Il trionfo del tempo e del disinganno – Georg Friedrich Händel | Opéra en concert
Oratorio en deux parties. Livret du cardinal Benedetto Pamphili
Haendel et la bataille invisible de l’âme entre le temps et la vanité
Tout ce qui est beau s’efface. Haendel, avec cette première grande allégorie morale, s’approche d’une bataille vibrante et invisible de l’âme humaine. Il trionfo del tempo e del disinganno, créé à Rome en 1707, est une vaste fresque sur la vanité : la Jeunesse, la Beauté, le Temps et la Désillusion s’y affrontent dans un dialogue de splendeurs et d’ombres qui révèle que la lutte entre l’éphémère et l’éternel demeure l’un des moteurs essentiels de l’être humain.
Dans sa version en concert, le public peut s’immerger pleinement dans la trame émotionnelle et spirituelle conçue par Haendel avec une précocité éblouissante. Chaque air est une confession, chaque récitatif une étape supplémentaire sur le chemin intérieur qui mène de la séduction mondaine à la révélation intime. Le drame – aussi subtil que pénétrant – pulse dans les lignes des plus belles mélodies écrites par Il caro Sassone.

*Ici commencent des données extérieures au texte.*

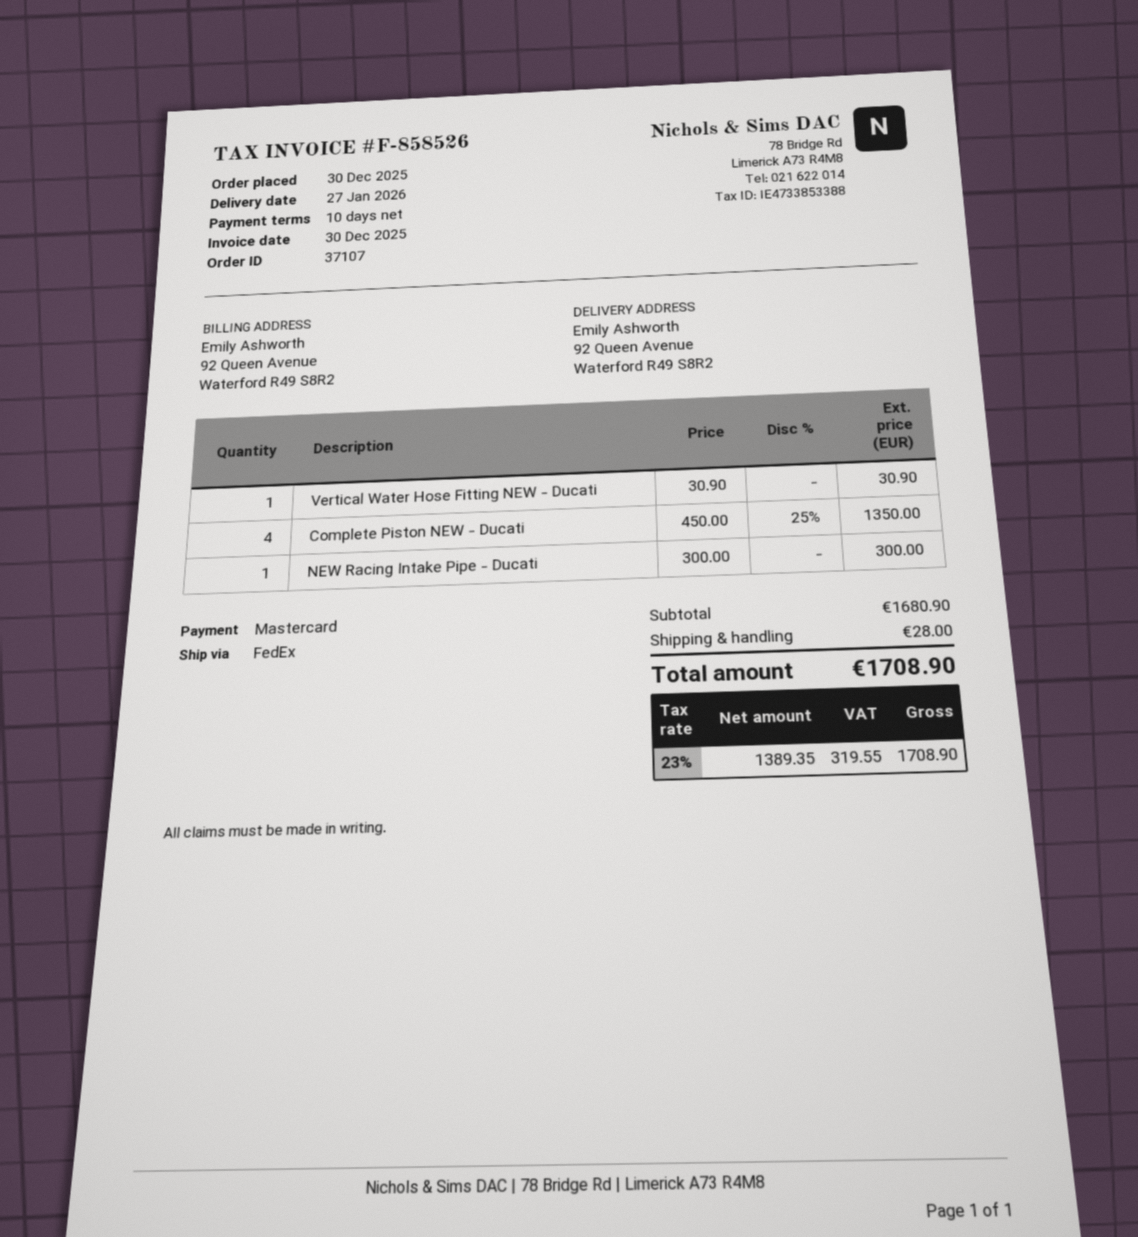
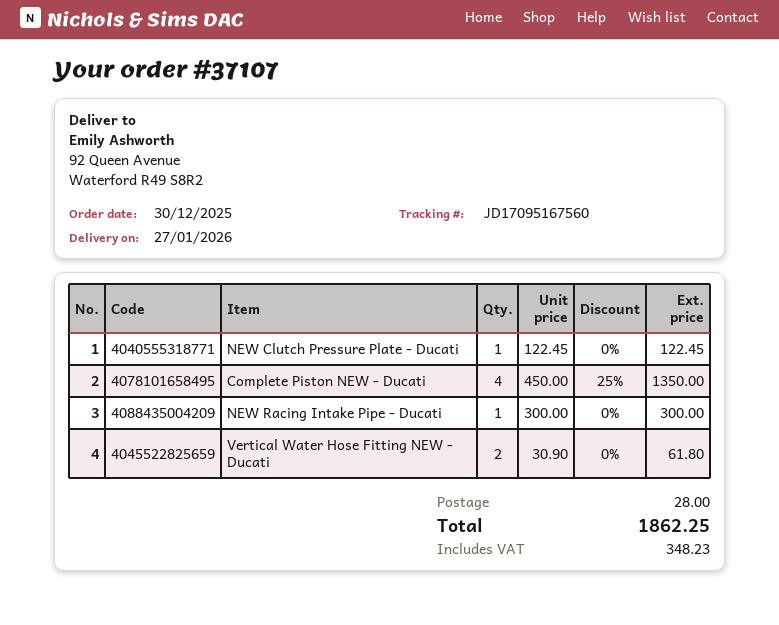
Vertical Water Hose Fitting NEW - Ducati: 1 x 30.90 = 30.90 -> 2 x 30.90 = 61.80
NEW Clutch Pressure Plate - Ducati: none -> 1 x 122.45 = 122.45
tax: 319.55 -> 348.23
total: 1708.90 -> 1862.25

La direction de Giovanni Antonini, maître dans l’art de faire respirer la musique baroque avec une énergie organique et une incandescence rythmique, transforme cette version en un acte solennel. Avec la complicité de Il Giardino Armonico, l’un des ensembles les plus dynamiques de l’interprétation historiquement informée, la partition retrouve son profil le plus primordial : cette qualité baroque qui n’est pas simple ornement, mais tension vitale, force tellurique née du contraste entre lumière et fragilité.
Antonini dépeint un jeune Haendel, brillant, mais aussi profondément conscient de la fragilité des passions humaines. Ses textures vibrantes, ses tempi chargés d’électricité maîtrisée, révèlent un monde intérieur en pleine effervescence.
Ainsi, ce qui était au XVIIIe siècle une méditation morale devient aujourd’hui une expérience de lucidité artistique : un triomphe du temps, qui érode les vanités ; de la désillusion, qui révèle la véritable valeur du chemin ; et surtout de la musique, qui demeure une boussole spirituelle. Une invitation à nous regarder sans voile, à écouter ce qui subsiste lorsque la beauté s’efface, et à reconnaître, dans cette nudité, la vérité qui nous transforme.